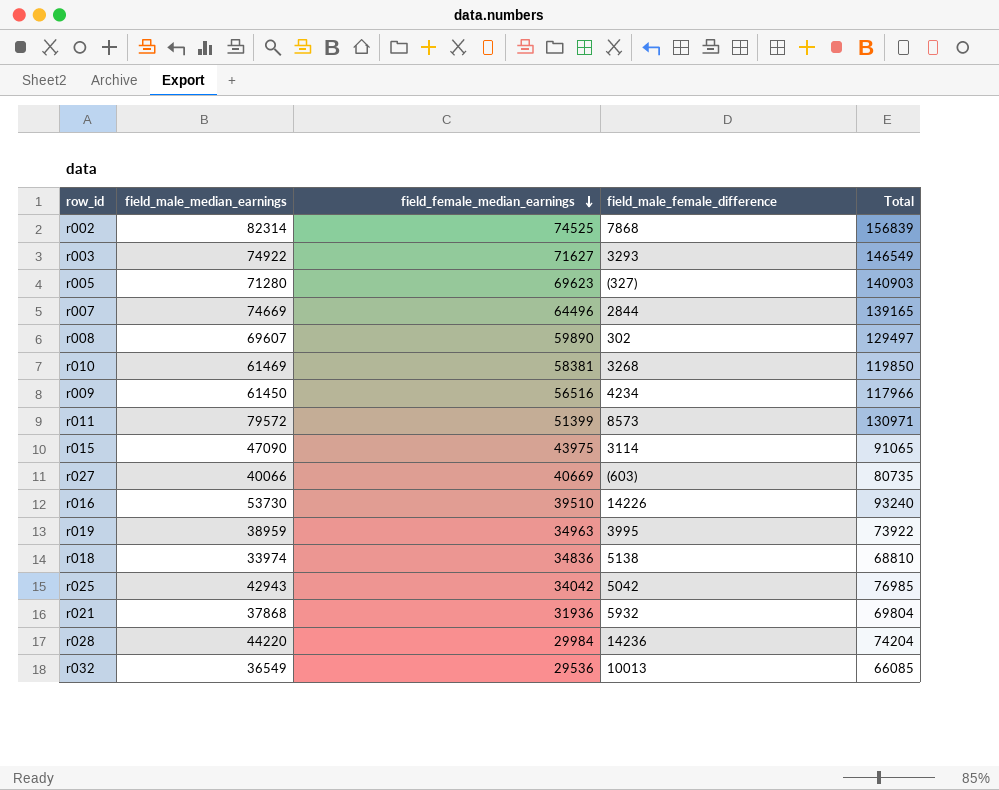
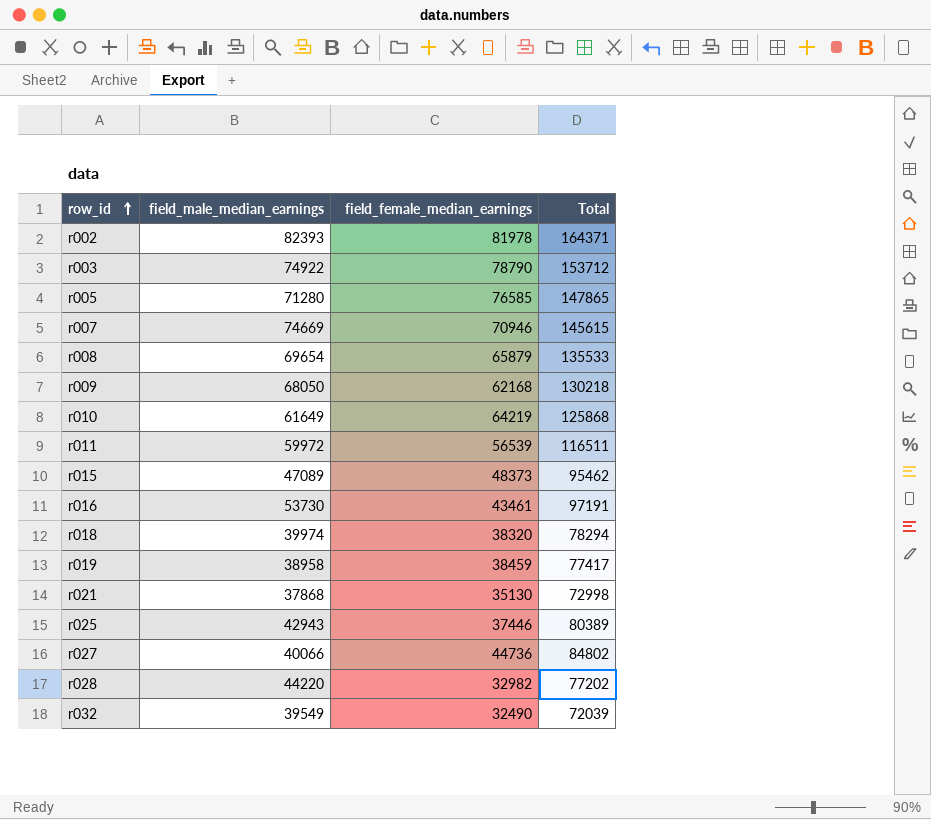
row order: field_female_median_earnings descending -> row_id ascending
column field_male_female_difference | position: 4 -> none
r002 | field_male_median_earnings: 82314 -> 82393
r002 | field_female_median_earnings: 74525 -> 81978
r002 | Total: 156839 -> 164371
r003 | field_female_median_earnings: 71627 -> 78790
r003 | Total: 146549 -> 153712
r005 | field_female_median_earnings: 69623 -> 76585
r005 | Total: 140903 -> 147865
r007 | field_female_median_earnings: 64496 -> 70946
r007 | Total: 139165 -> 145615
r008 | field_male_median_earnings: 69607 -> 69654
r008 | field_female_median_earnings: 59890 -> 65879
r008 | Total: 129497 -> 135533
r009 | field_male_median_earnings: 61450 -> 68050
r009 | field_female_median_earnings: 56516 -> 62168
r009 | Total: 117966 -> 130218
r010 | field_male_median_earnings: 61469 -> 61649
r010 | field_female_median_earnings: 58381 -> 64219
r010 | Total: 119850 -> 125868
r011 | field_male_median_earnings: 79572 -> 59972
r011 | field_female_median_earnings: 51399 -> 56539
r011 | Total: 130971 -> 116511
r015 | field_male_median_earnings: 47090 -> 47089
r015 | field_female_median_earnings: 43975 -> 48373
r015 | Total: 91065 -> 95462
r016 | field_female_median_earnings: 39510 -> 43461
r016 | Total: 93240 -> 97191
r018 | field_male_median_earnings: 33974 -> 39974
r018 | field_female_median_earnings: 34836 -> 38320
r018 | Total: 68810 -> 78294
r019 | field_male_median_earnings: 38959 -> 38958
r019 | field_female_median_earnings: 34963 -> 38459
r019 | Total: 73922 -> 77417
r021 | field_female_median_earnings: 31936 -> 35130
r021 | Total: 69804 -> 72998
r025 | field_female_median_earnings: 34042 -> 37446
r025 | Total: 76985 -> 80389
r027 | field_female_median_earnings: 40669 -> 44736
r027 | Total: 80735 -> 84802
r028 | field_female_median_earnings: 29984 -> 32982
r028 | Total: 74204 -> 77202
r032 | field_male_median_earnings: 36549 -> 39549
r032 | field_female_median_earnings: 29536 -> 32490
r032 | Total: 66085 -> 72039

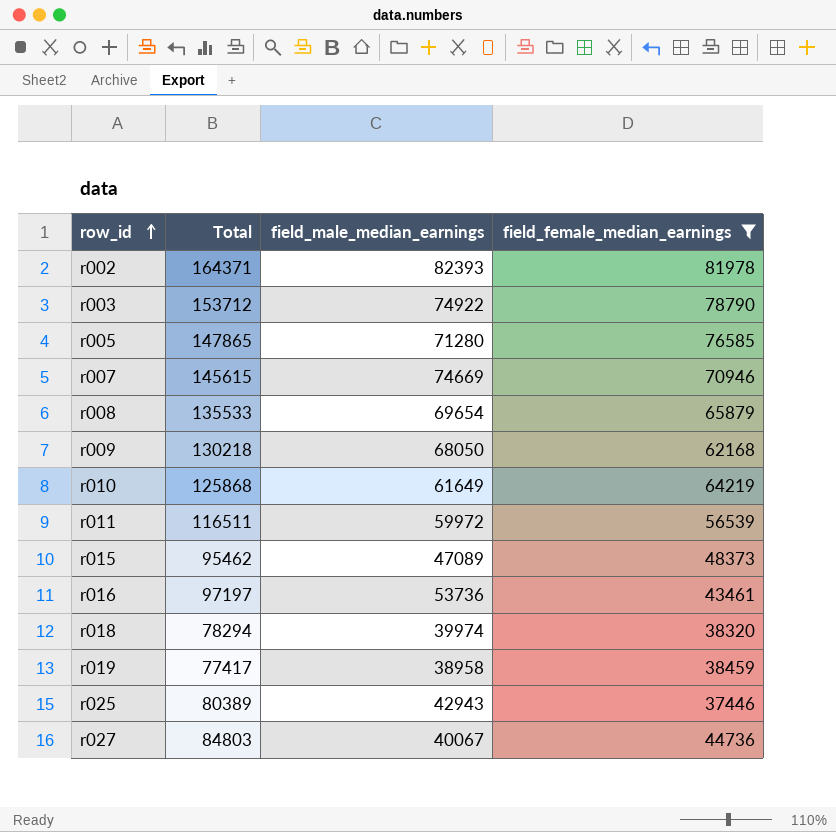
filter: none -> field_female_median_earnings >= 37446
column Total | position: 4 -> 2
r016 | Total: 97191 -> 97197
r016 | field_male_median_earnings: 53730 -> 53736
r027 | Total: 84802 -> 84803
r027 | field_male_median_earnings: 40066 -> 40067

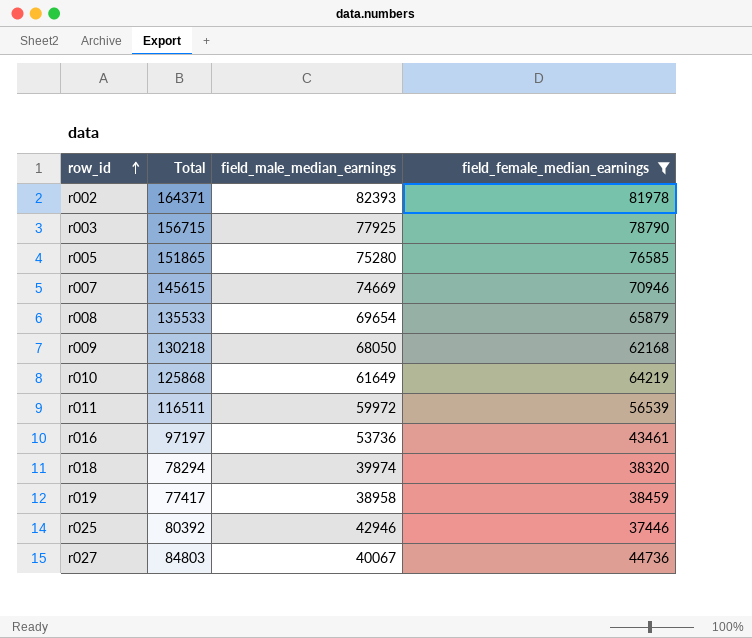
row r015: 95462 | 47089 | 48373 -> none
r003 | Total: 153712 -> 156715
r003 | field_male_median_earnings: 74922 -> 77925
r005 | Total: 147865 -> 151865
r005 | field_male_median_earnings: 71280 -> 75280
r025 | Total: 80389 -> 80392
r025 | field_male_median_earnings: 42943 -> 42946

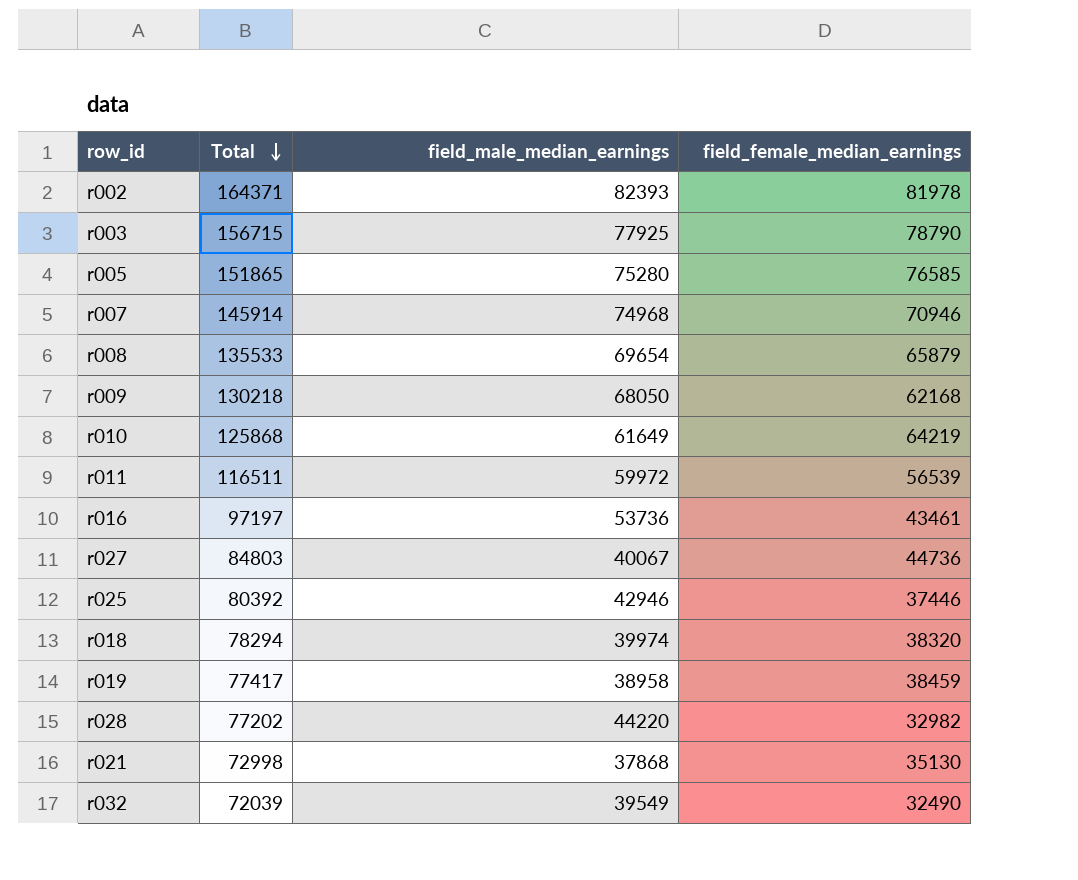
filter: field_female_median_earnings >= 37446 -> none
row order: row_id ascending -> Total descending
r007 | Total: 145615 -> 145914
r007 | field_male_median_earnings: 74669 -> 74968

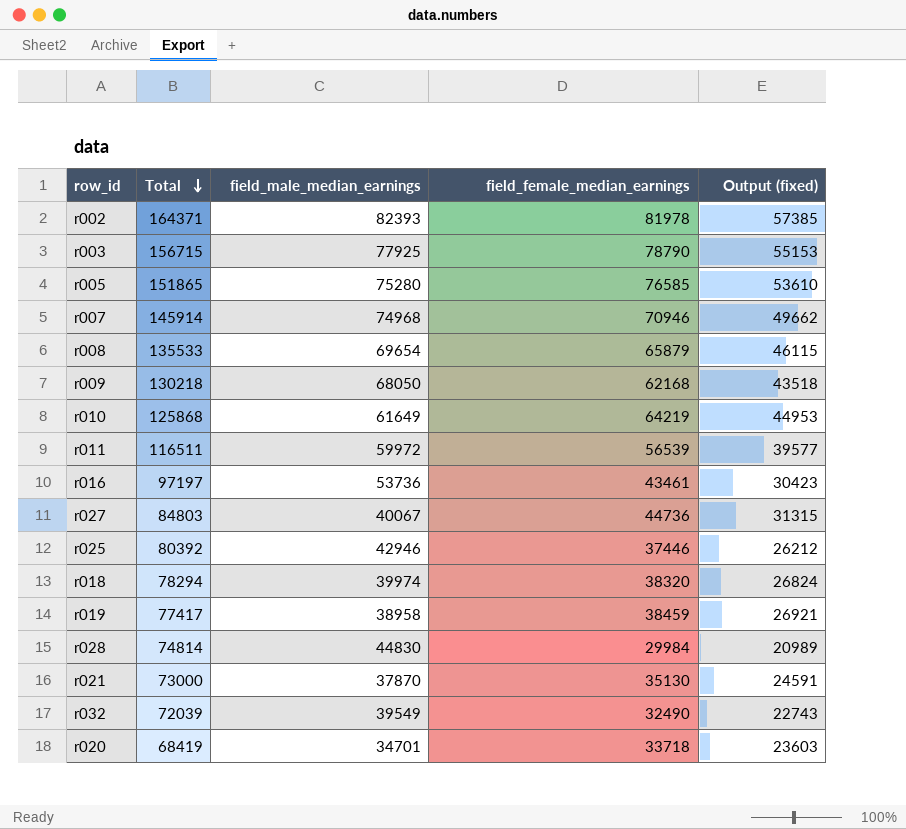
column Output (fixed) | formula: none -> [field_female_median_earnings] * 0.7
r028 | Total: 77202 -> 74814
r028 | field_male_median_earnings: 44220 -> 44830
r028 | field_female_median_earnings: 32982 -> 29984
r021 | Total: 72998 -> 73000
r021 | field_male_median_earnings: 37868 -> 37870
row r020: none -> 68419 | 34701 | 33718 | 23603

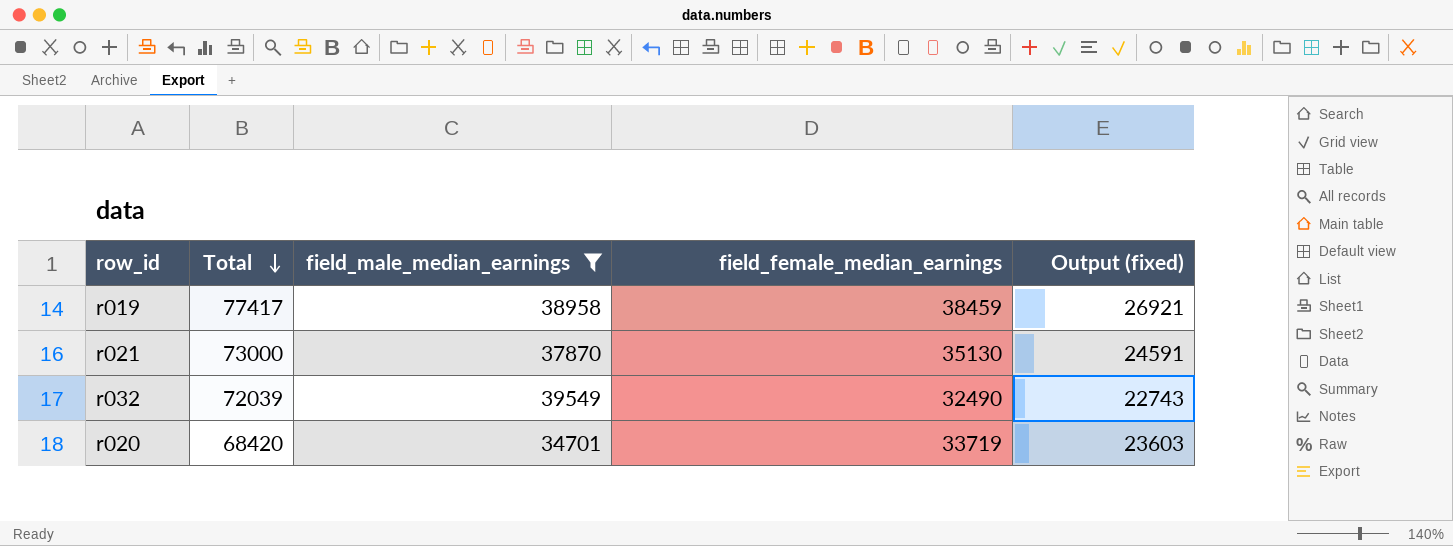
filter: none -> field_male_median_earnings <= 39549
r020 | Total: 68419 -> 68420
r020 | field_female_median_earnings: 33718 -> 33719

○ ○ ○ ○ ○ ○ ○

**Task**
Read through the entries above and copy each line that has the string "ascending" in it.

**Answer section**
row order: field_female_median_earnings descending -> row_id ascending
row order: row_id ascending -> Total descending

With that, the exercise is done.